I keep one in my van for emergencies~should have two as two dogs travel with me.


----------



## Cassidy's Mom (Mar 30, 2003)

That's funny, because I just posted a video on FB last weekend of me training Halo to accept a muzzle! 






We tried lure racing a year ago and she loved it, but the dogs need to wear a muzzle, so I finally bought one. We just did singles and practice runs so they let me get away with not muzzling her, but I think the rules have been changed so if we do it again she will have to wear one.

This was day one of working with her, and it's not the best quality since I was by myself and trying to hold the muzzle and my cell phone at the same time. I'll probably have my husband help when I take the next step of buckling it on her.


----------



## Chip18 (Jan 11, 2014)

Yep aggressive dog rehab. I used one like this for walks in cool weather in public for awhile, at home when we had company, for awhile, the first couple of trips to the vet office and to help with him instigating pack fights in the home.

Without using one, I would have been very uneasy working him through his "issues" with uh "everyone" save for me my wife and Struddell (White Boxer.)

It was one of these:
Coastal Best Fit Adjustable Mesh Dog Muzzle Size: 7 XL - GotPetSupplies.com

It was all "I" needed* but it is not a secure muzzle*, if a dog is given an opportunity, he can flip that type off with a paw. With "me" he was never given that opportunity. It was back up for the unexpected but I took point, and kept people out of his face. I used it for awhile because you know .. crap happens.

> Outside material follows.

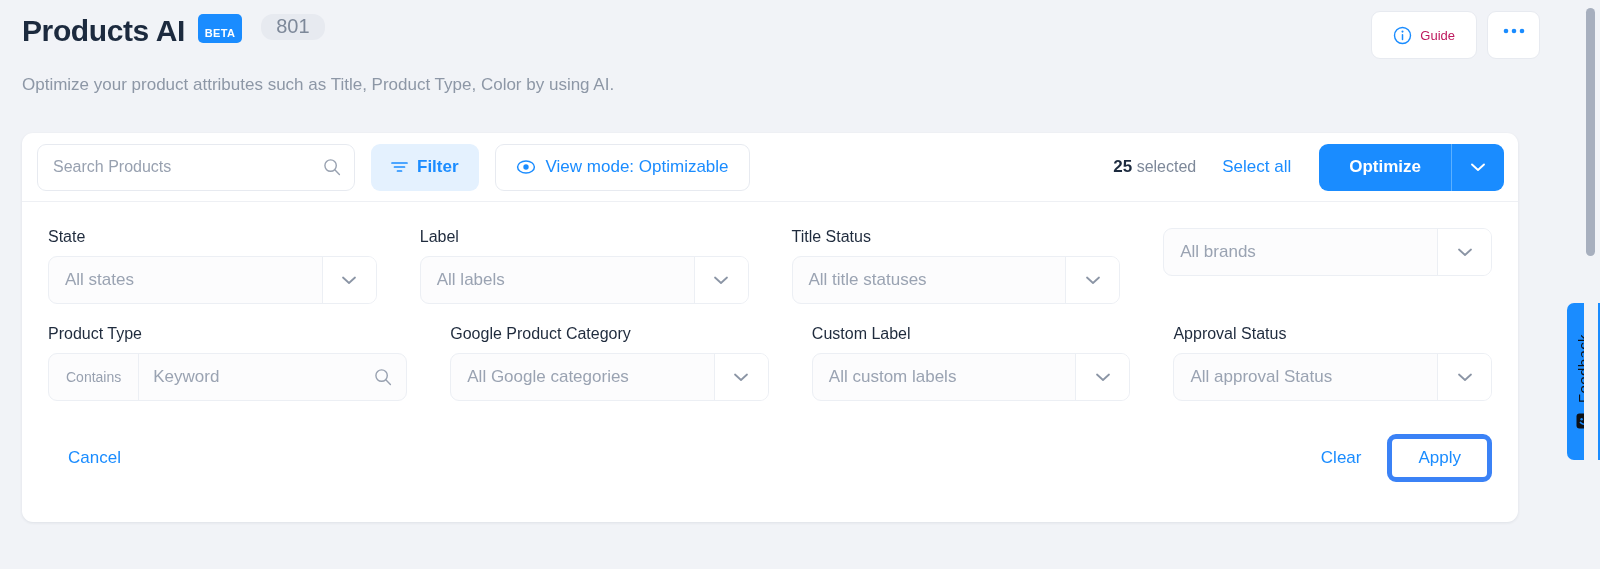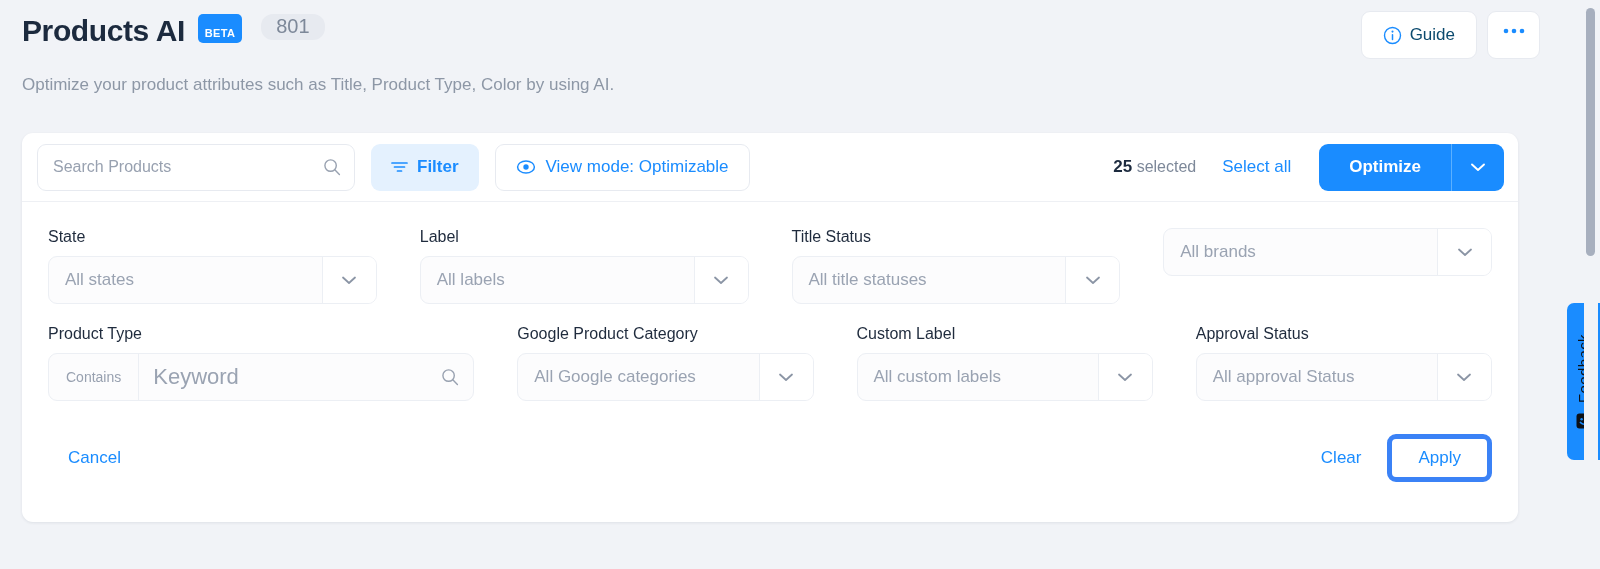"Guide" .btn-white { color: #0c4a6e -> #be185d; font-size: 17px -> 13px }
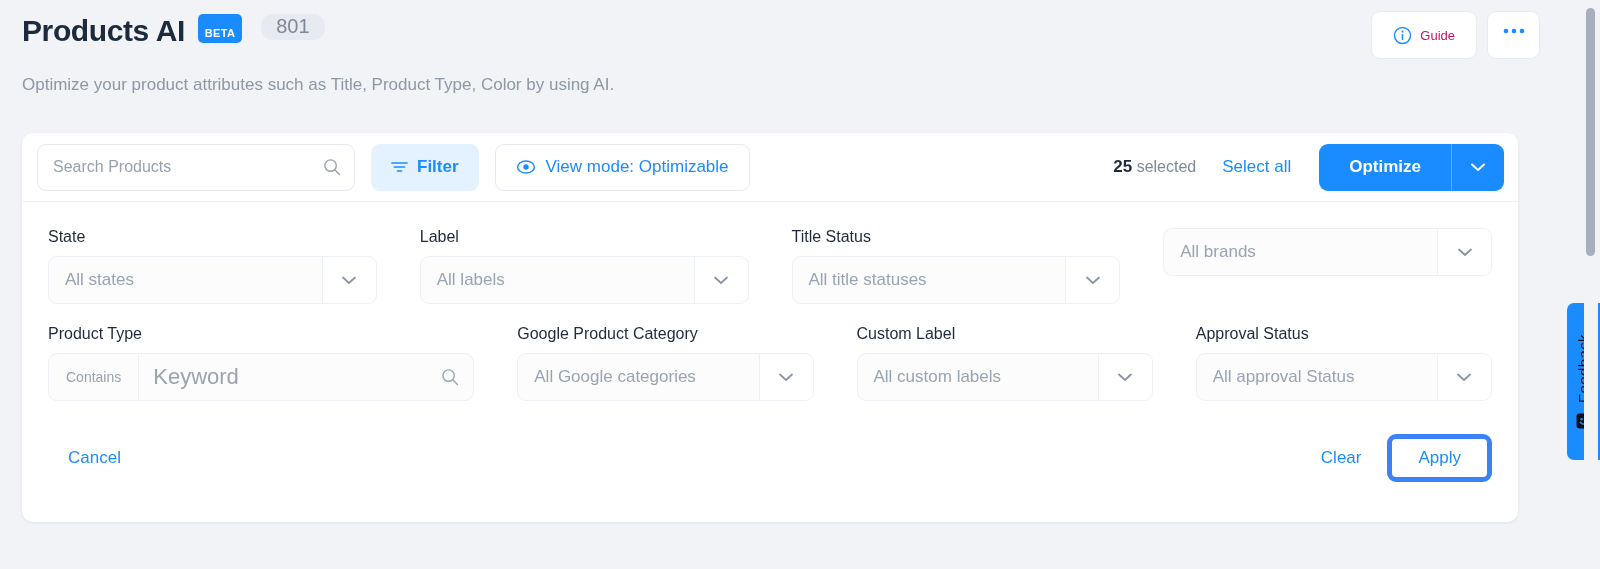"Keyword" .combo-input-wrap input { font-size: 22px -> 17px }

I had no Idea what "muzzle conditioning was at the time. He had no handler aggression in any case. So I bought it and put it on him and that was the end of it.

He's not worn it in years but "muzzles" came up in an offline discussion. So I grabbed it, showed it to him and put it on Rocky. He was like "whatever" ...Daddy does nutty stuff at times." It was no big deal to him ...still.


----------



## Chip18 (Jan 11, 2014)

But today I would most likely do something like this with an unknown dog: 

https://www.youtube.com/watch?v=wOqf3NvUh5g

And for a more "difficult case" see here:

https://www.youtube.com/watch?v=-_OcF1wbmnU


----------



## Wags (Dec 17, 2015)

Baskerville Ultra Dog Muzzle

This is the one that I have had recommended to me to start with, since the dog is most likely to easily use it since they can still eat and drink out of it. We are probably going to wait until Bruce is a little bigger (no point in buying 5 different muzzles for one dog) but I do plan on doing this.

@Chip - I love that video, that is kind of how the person described it to me to start, but it helps so much seeing it in action.

Bruce has no problem sticking his head into my boots, so hopefully a muzzle will be same.


----------